The changing economy has been hard on all workers with less than a high school education, but especially devastating for black men, Bayer said.

"The broad economic changes we've seen since the 1970s have clearly helped people at the top of the ladder," Bayer said. "But the labor market for low-skilled workers has basically collapsed.

"Back in 1940 there were plenty of jobs for men with less than a high school degree. Now education is more and more a determinant of who's working and who's not."

In fact, more and more working-age men in the United States aren't working at all. The number of nonworking white men grew from about 8 percent in 1960 to 17 percent in 2014. The numbers look still worse among black men: In 1960, 19 percent of black men were not working; in 2014, that number had grown to 35 percent of black men. That includes men who are incarcerated as well those who can't find jobs.
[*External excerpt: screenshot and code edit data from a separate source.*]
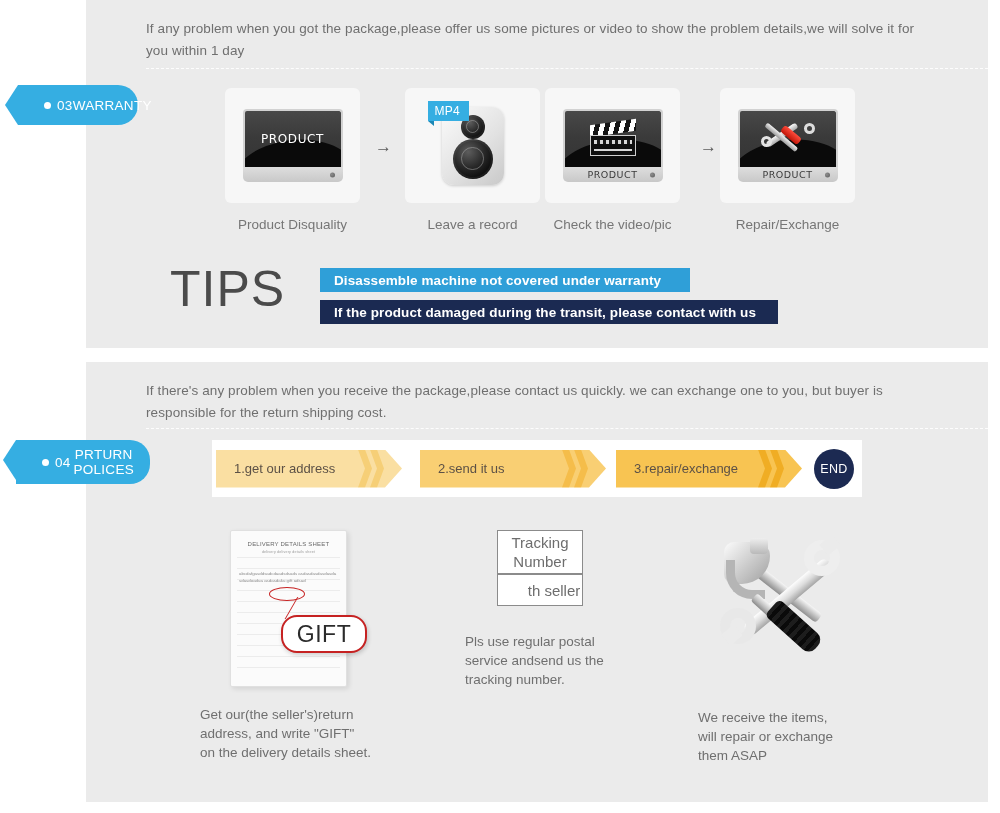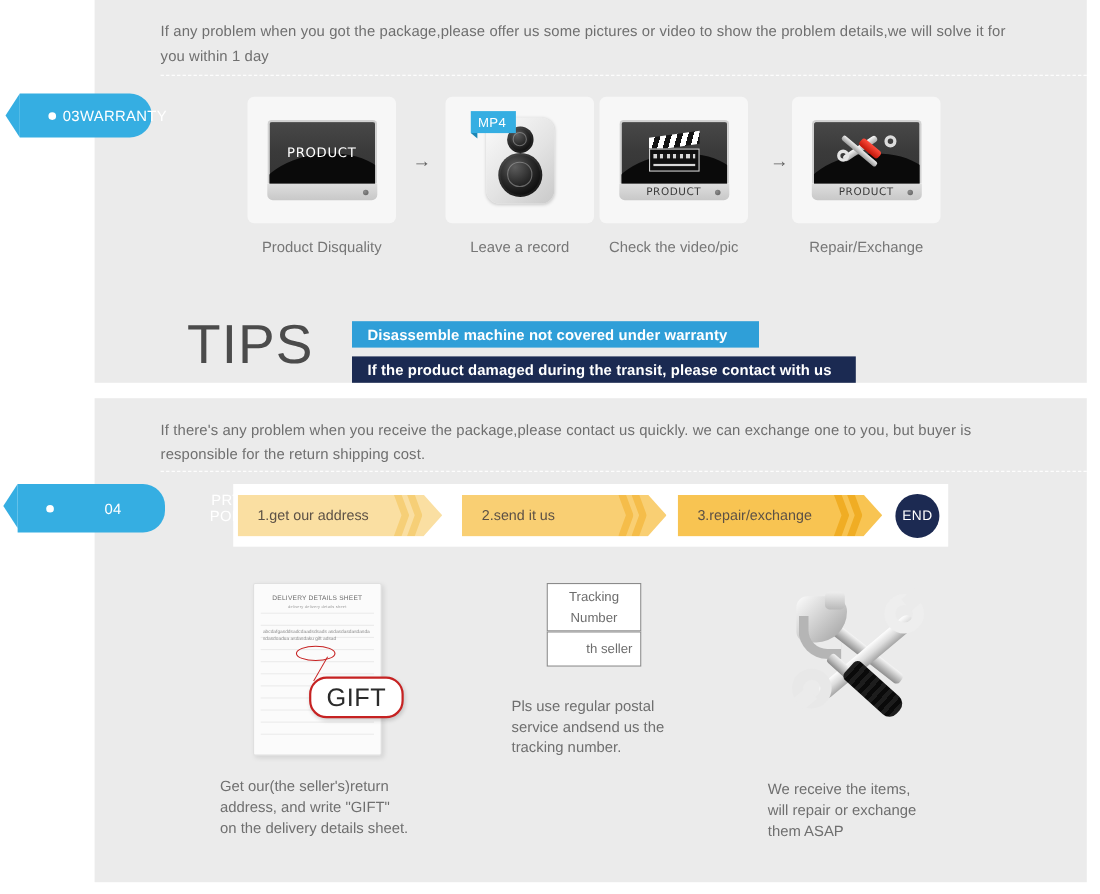"TIPS" #tips-block { margin-top: 24px -> none }
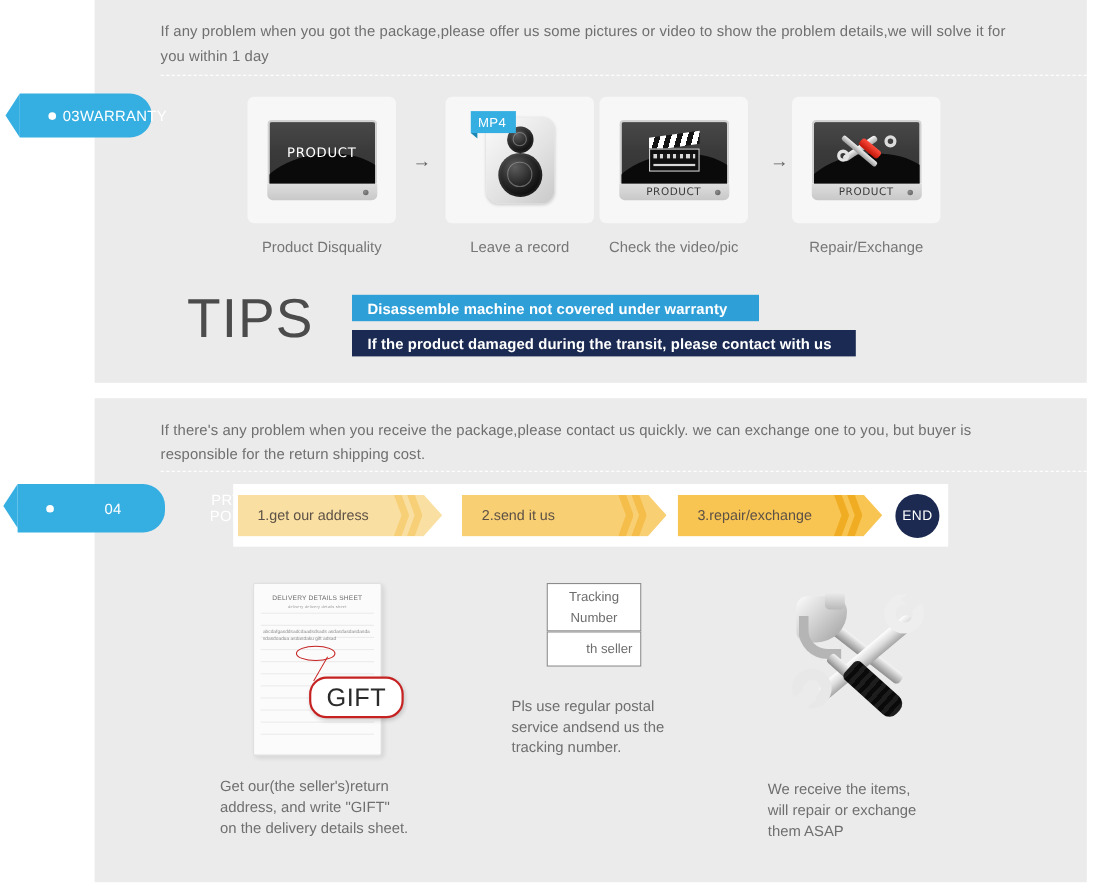"04" #badge-returns { gap: 40px -> none }
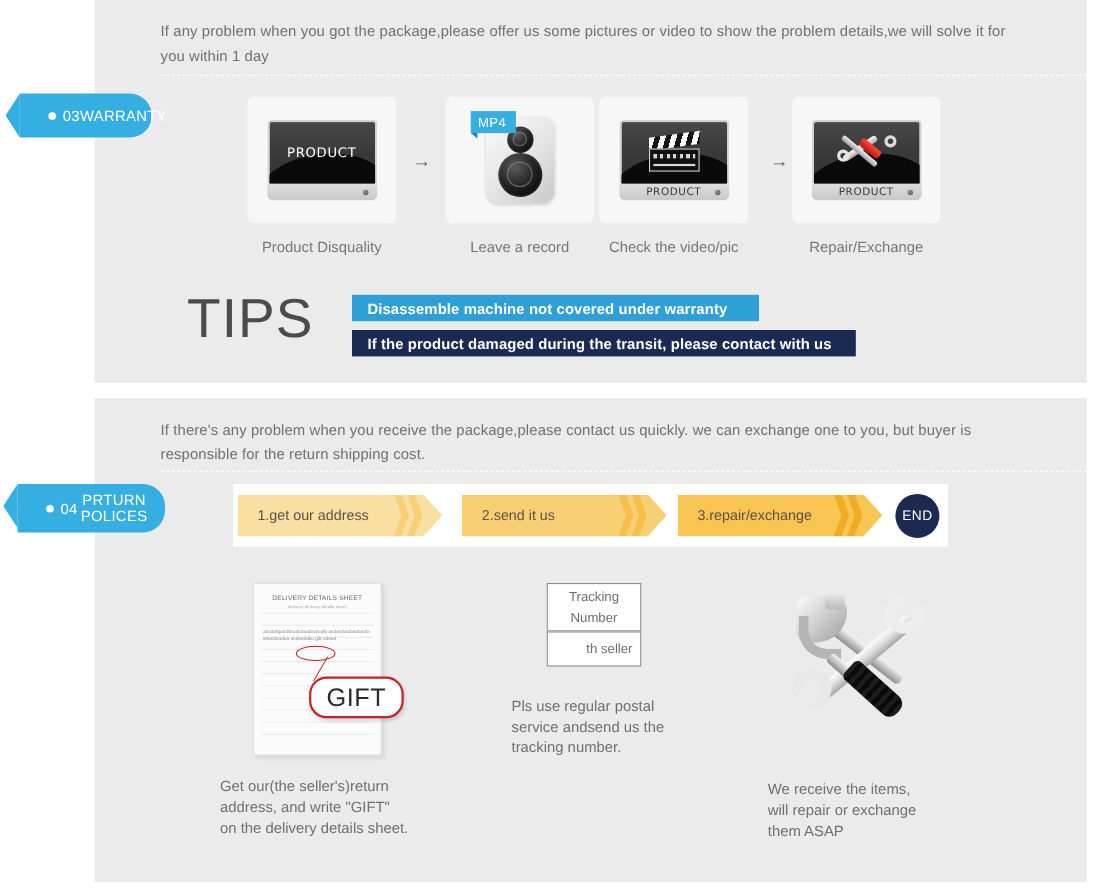"Tracking" .tbox { font-size: 12px -> 15px }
"The rate at which men are not working has been skyrocketing, and it's not simply the result of the Great Recession," Bayer said. "It's a big part of what's been happening to our economy over the past 40 years."

The situation would be even worse if not for educational gains among African-Americans over the past 75 years, Bayer said.

On average, black men today have many more years of schooling than black men of the past, and the education gap between white and black men has shrunk considerably. Nevertheless, a gap remains: These days, black men have about a year's less education than white men, on average.

"In essence, the economic benefits that should have come from the substantial gains in education for black men over the past 75 years have been completely undone by the changing economy, which exacts an ever steeper price for the differences that still remain," Bayer said.